═════ Exercise data ═════

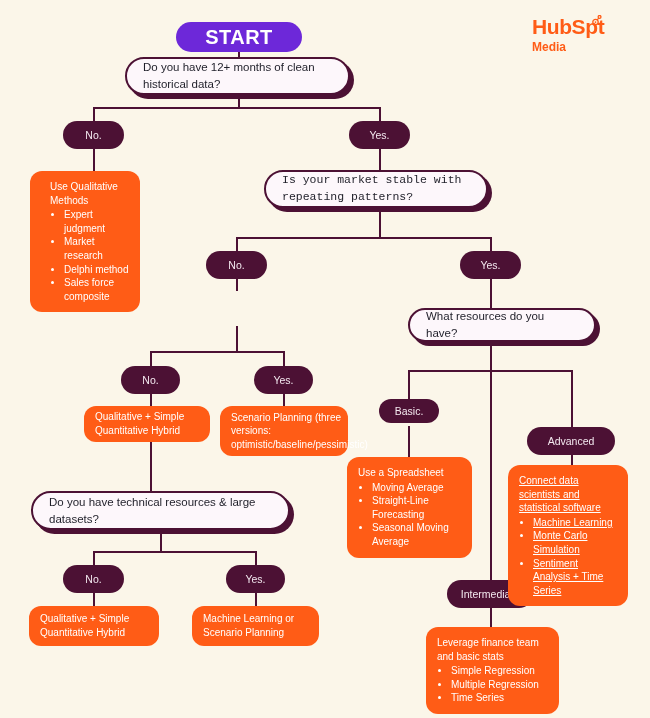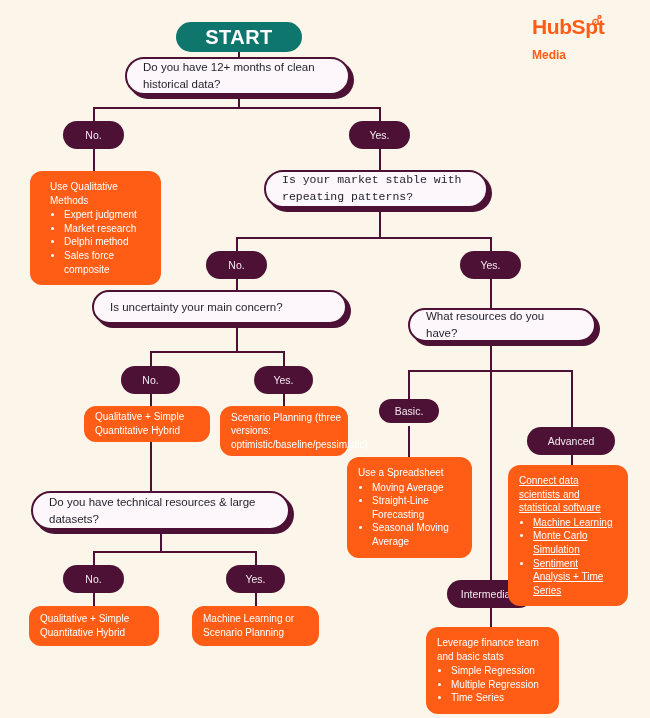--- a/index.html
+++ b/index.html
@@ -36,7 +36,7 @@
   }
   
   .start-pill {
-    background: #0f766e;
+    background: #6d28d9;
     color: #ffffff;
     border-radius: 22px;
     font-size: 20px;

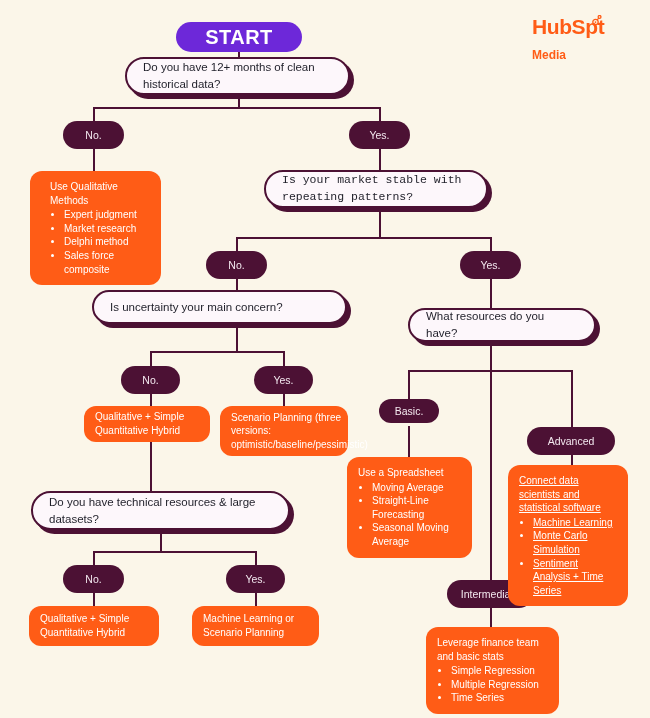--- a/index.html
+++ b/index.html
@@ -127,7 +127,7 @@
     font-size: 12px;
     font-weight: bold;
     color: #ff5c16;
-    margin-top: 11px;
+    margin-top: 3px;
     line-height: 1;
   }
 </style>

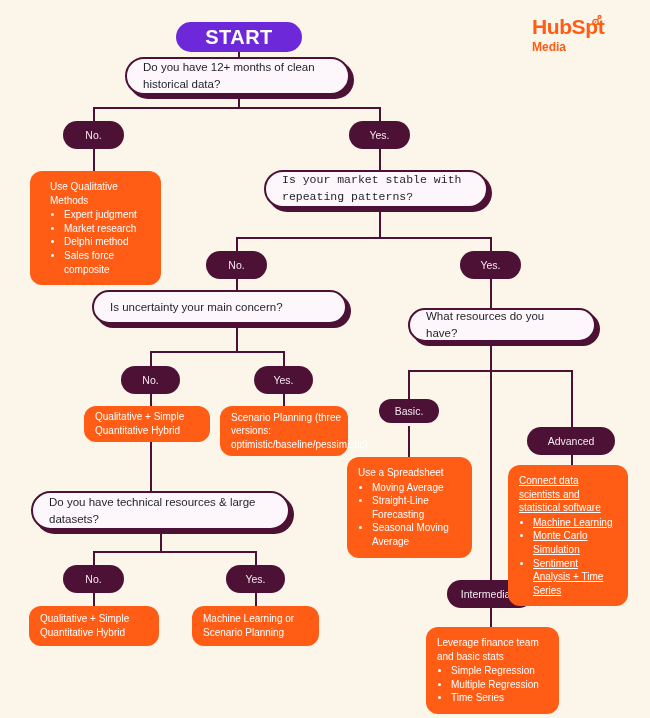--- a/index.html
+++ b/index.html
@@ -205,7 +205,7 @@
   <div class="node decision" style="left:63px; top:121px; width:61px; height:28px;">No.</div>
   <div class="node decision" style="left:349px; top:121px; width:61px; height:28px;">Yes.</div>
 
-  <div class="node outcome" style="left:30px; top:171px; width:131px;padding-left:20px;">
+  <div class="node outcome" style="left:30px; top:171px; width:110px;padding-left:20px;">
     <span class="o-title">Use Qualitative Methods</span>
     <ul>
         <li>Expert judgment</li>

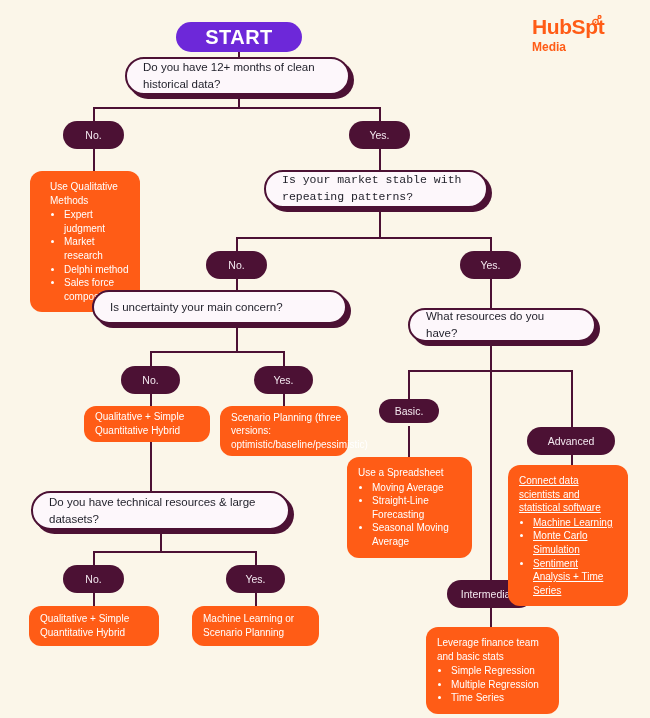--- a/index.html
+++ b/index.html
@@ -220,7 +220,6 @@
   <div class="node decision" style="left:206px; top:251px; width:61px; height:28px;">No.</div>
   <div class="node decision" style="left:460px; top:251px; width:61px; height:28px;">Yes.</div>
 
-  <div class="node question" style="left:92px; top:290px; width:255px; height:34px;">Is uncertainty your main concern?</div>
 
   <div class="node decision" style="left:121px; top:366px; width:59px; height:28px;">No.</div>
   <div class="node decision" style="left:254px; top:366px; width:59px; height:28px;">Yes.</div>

═════
═════ Exercise data ═════

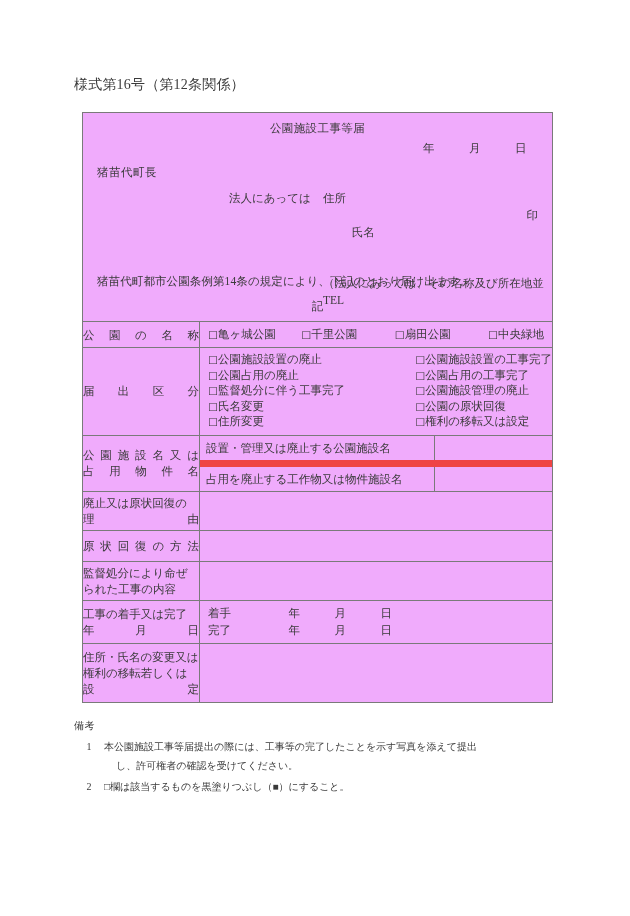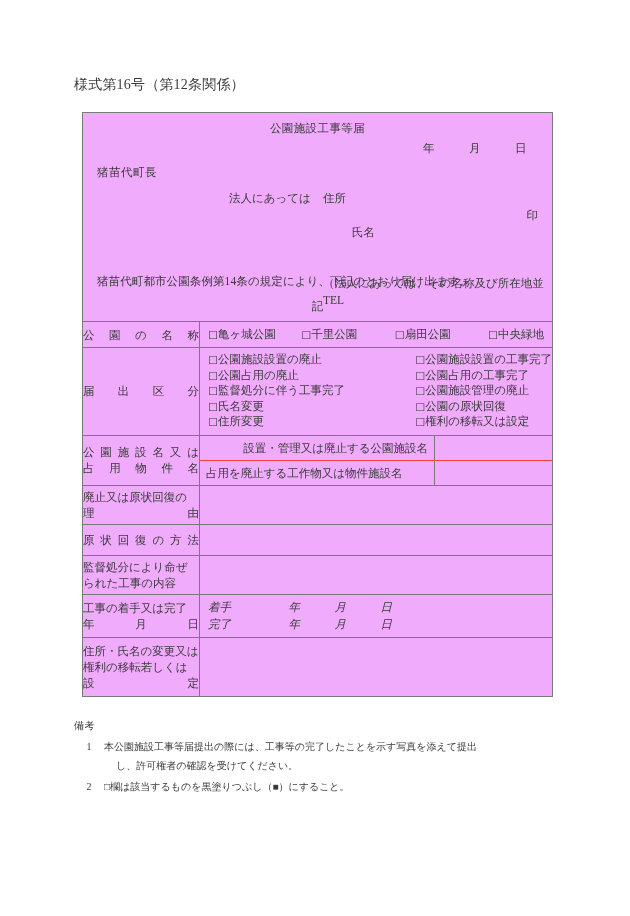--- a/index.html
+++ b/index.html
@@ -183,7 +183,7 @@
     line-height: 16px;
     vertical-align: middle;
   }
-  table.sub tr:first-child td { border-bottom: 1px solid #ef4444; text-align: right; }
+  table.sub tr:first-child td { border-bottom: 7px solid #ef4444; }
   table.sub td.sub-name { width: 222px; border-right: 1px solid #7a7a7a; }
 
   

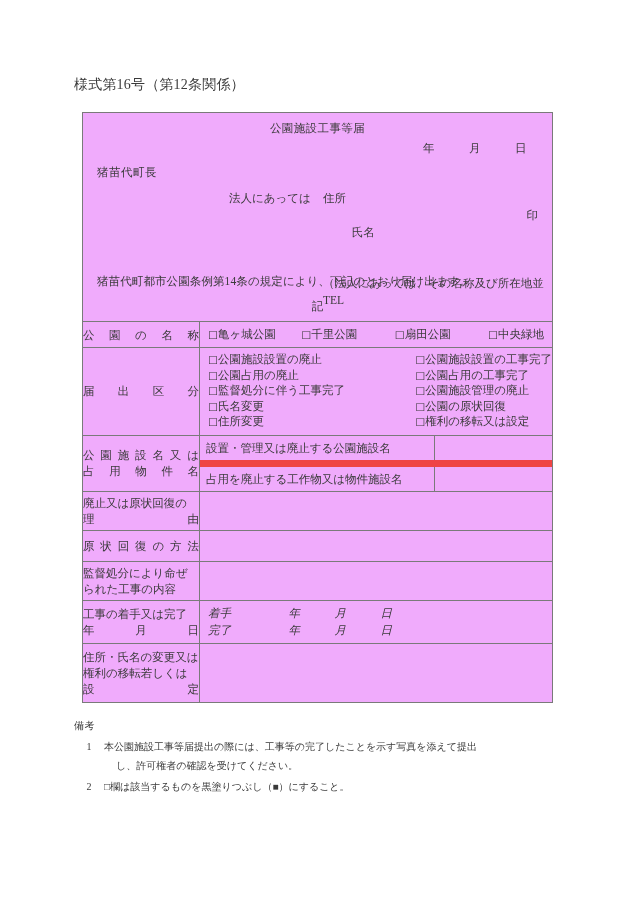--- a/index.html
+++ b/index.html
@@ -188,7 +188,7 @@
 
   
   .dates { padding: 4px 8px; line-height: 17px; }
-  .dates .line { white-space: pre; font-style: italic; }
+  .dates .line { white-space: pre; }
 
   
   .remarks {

═════

What you will do | Look through the entries and find each line that has the string "height". Copy those lines.

Answer below |
     line-height: 1;
   <div class="node decision" style="left:63px; top:121px; width:61px; height:28px;">No.</div>
   <div class="node decision" style="left:349px; top:121px; width:61px; height:28px;">Yes.</div>
   <div class="node decision" style="left:206px; top:251px; width:61px; height:28px;">No.</div>
   <div class="node decision" style="left:460px; top:251px; width:61px; height:28px;">Yes.</div>
-  <div class="node question" style="left:92px; top:290px; width:255px; height:34px;">Is uncertainty your main concern?</div>
   <div class="node decision" style="left:121px; top:366px; width:59px; height:28px;">No.</div>
   <div class="node decision" style="left:254px; top:366px; width:59px; height:28px;">Yes.</div>
     line-height: 16px;
   .dates { padding: 4px 8px; line-height: 17px; }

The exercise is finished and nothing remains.